The Fit 15 is well connected to the world, with a flip-out gigabit ethernet port; HDMI; two USB 3.0 ports, and one USB 2.0; a headphone socket; and an SDHC card reader on the left side. You'll also find a Kensington-style security socket. The flip-out network port lets you use a standard network cable without breaking the clean curve of the base. Wireless networking is available in the form of a Broadcom 802.11 b/g/n wireless adapter, but you can connect only to 2.4GHz networks. That’s disappointing these days of congested wireless networks. This adapter, though, does offer support for the new and improved Bluetooth 4.0 standard, which can deliver longer battery life on connected devices.
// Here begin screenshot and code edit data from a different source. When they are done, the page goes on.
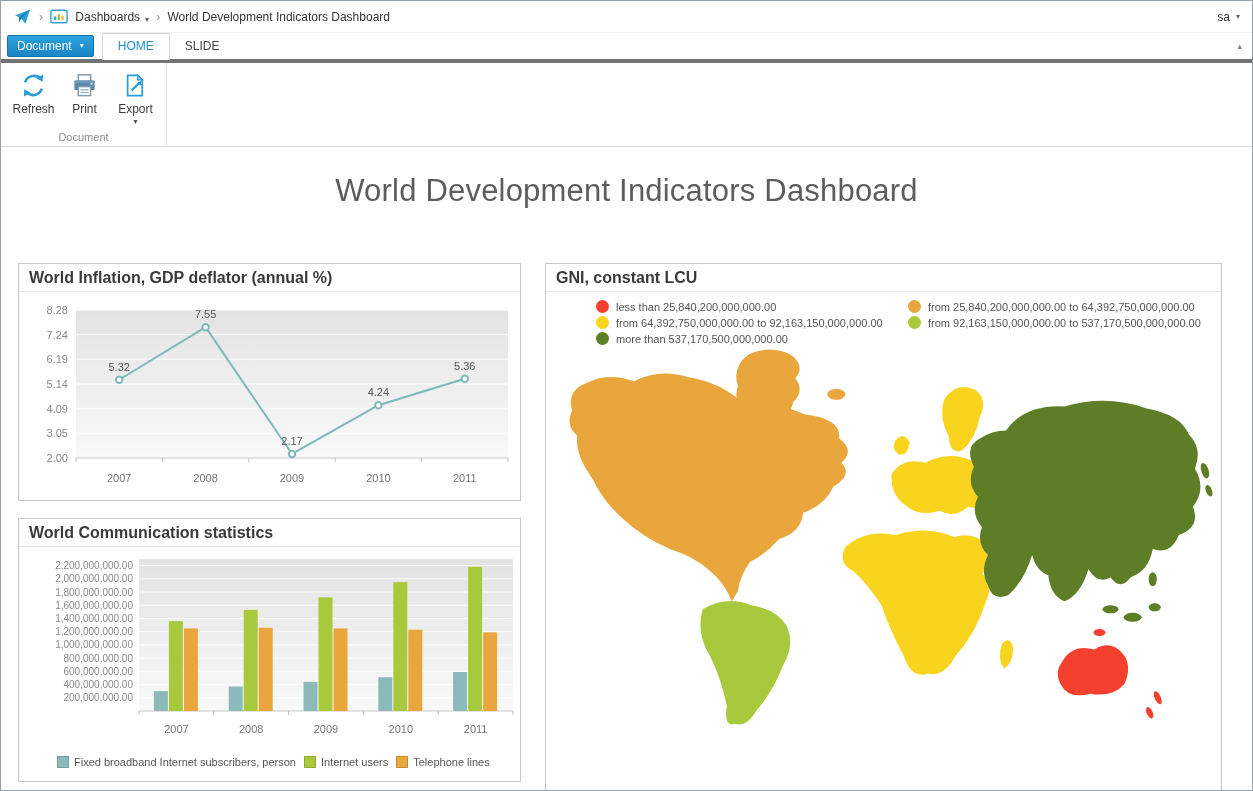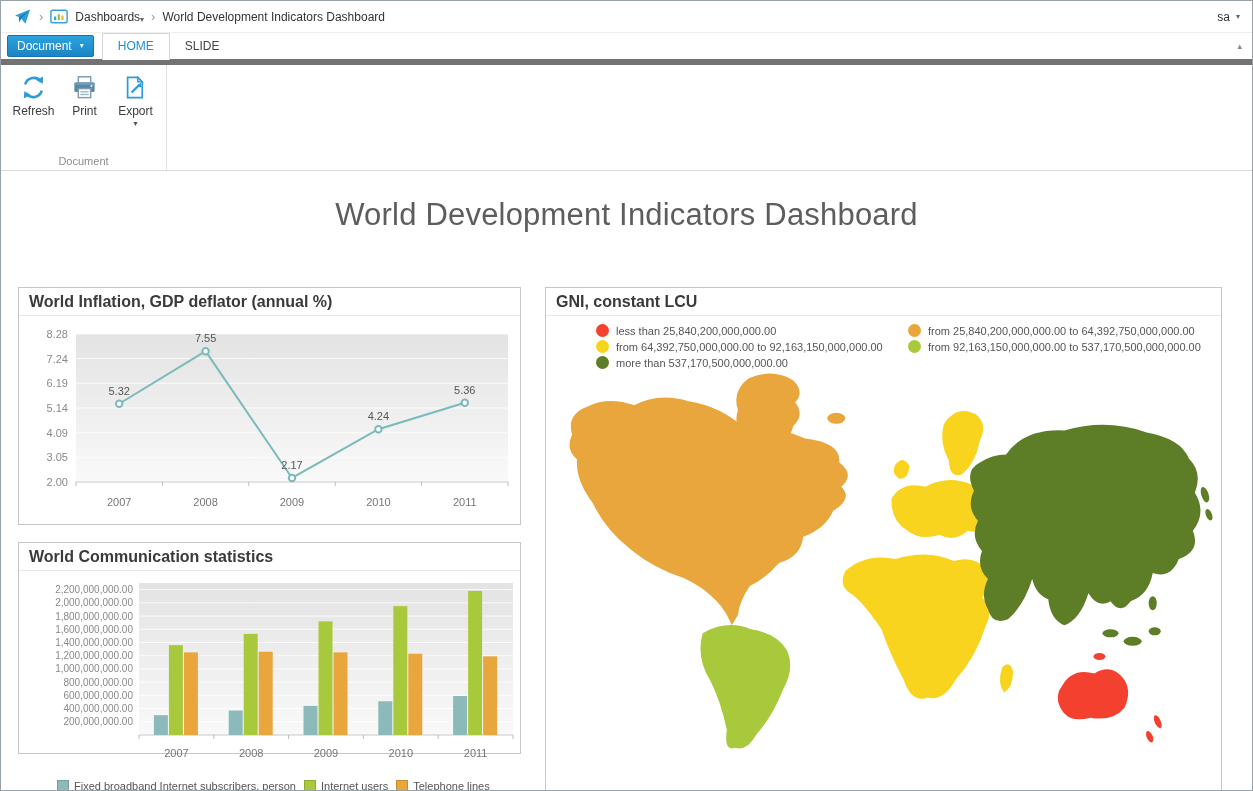"Dashboards" .crumb-group { gap: none -> 5px }
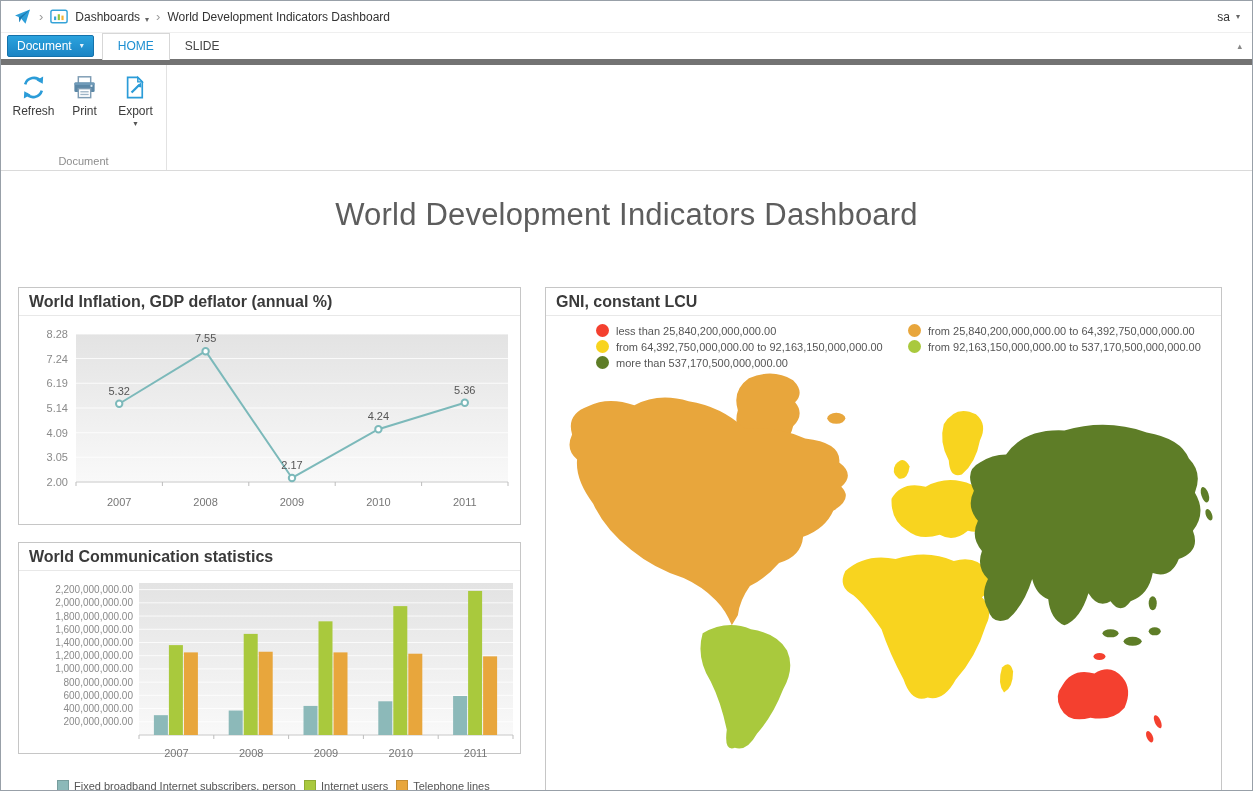"Refresh" .ribbon { border-top: 6px solid #737373 -> 4px solid #737373; height: 112px -> 88px }
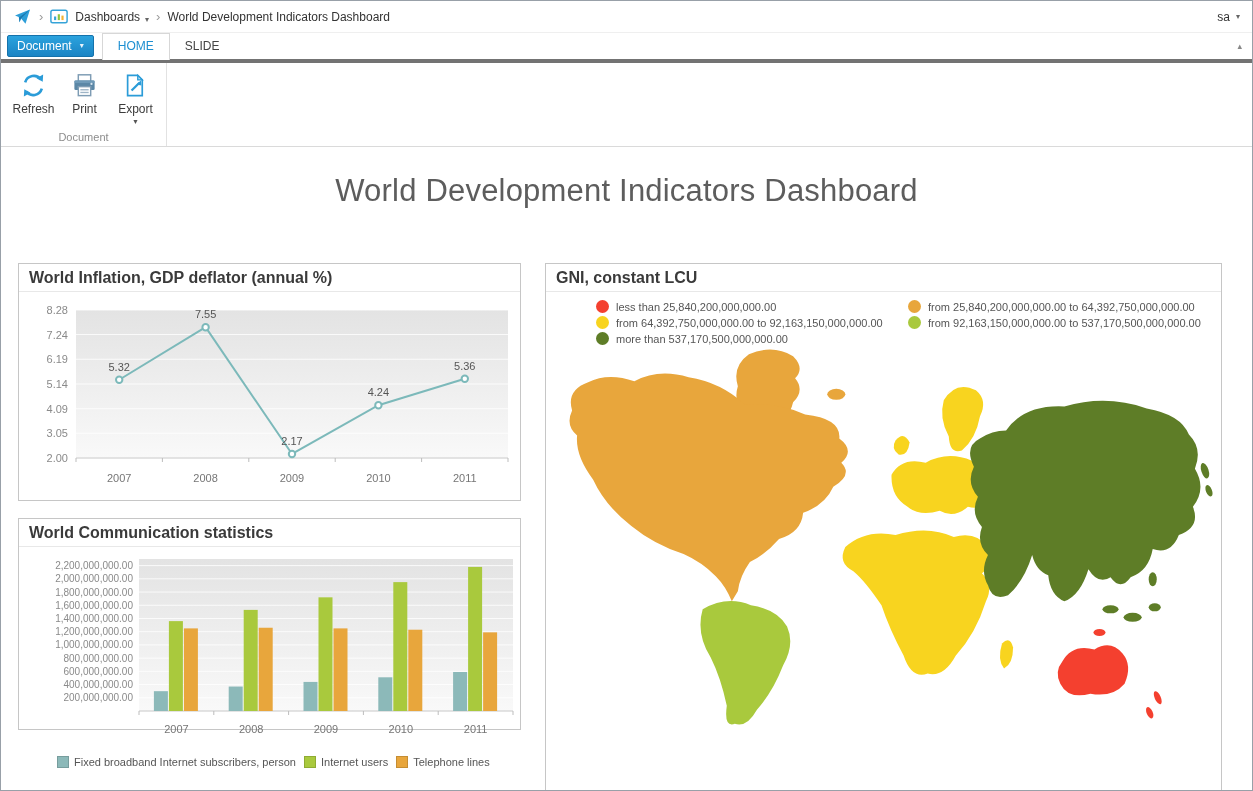"World Communication statistics" #panel-communication { height: 212px -> 264px }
The DVD writer on the right side supports writing to DVD-R , DVD+R, and their rewritable equivalents, plus the venerable DVD-RAM standard for fans of near-extinct formats. The 2.5-inch, 750GB, 5400-rpm Toshiba hard drive is exceedingly slow compared with an SSD. On the upside, you won’t soon find yourself running out of room (most consumer notebook SSDs deliver between 128- and 256GB of storage, and they’re much more expensive).
A nonremovable battery supplies the juice. We found that it kept this laptop going for 3 hours, 8 minutes in our battery run-down test. That's enough for a couple of lectures or a study session, but it's not long enough for a full day of work.
The VAIO Fit 15 Touch provided decent, but not outstanding performance, achieving a Notebook Worldbench 8.1 score of 158. (We use an Asus VivoBook S550CA, powered by an Intel Core i5-3317u, as our 100-point baseline.) The Core i7-3537U-powered Toshiba Kirabook has produced the highest Notebook Worldbench 8.1 score to date: 284. But the KiraBook has a 256GB SSD and costs more than twice as much as the Fit 15, so that’s no big surprise.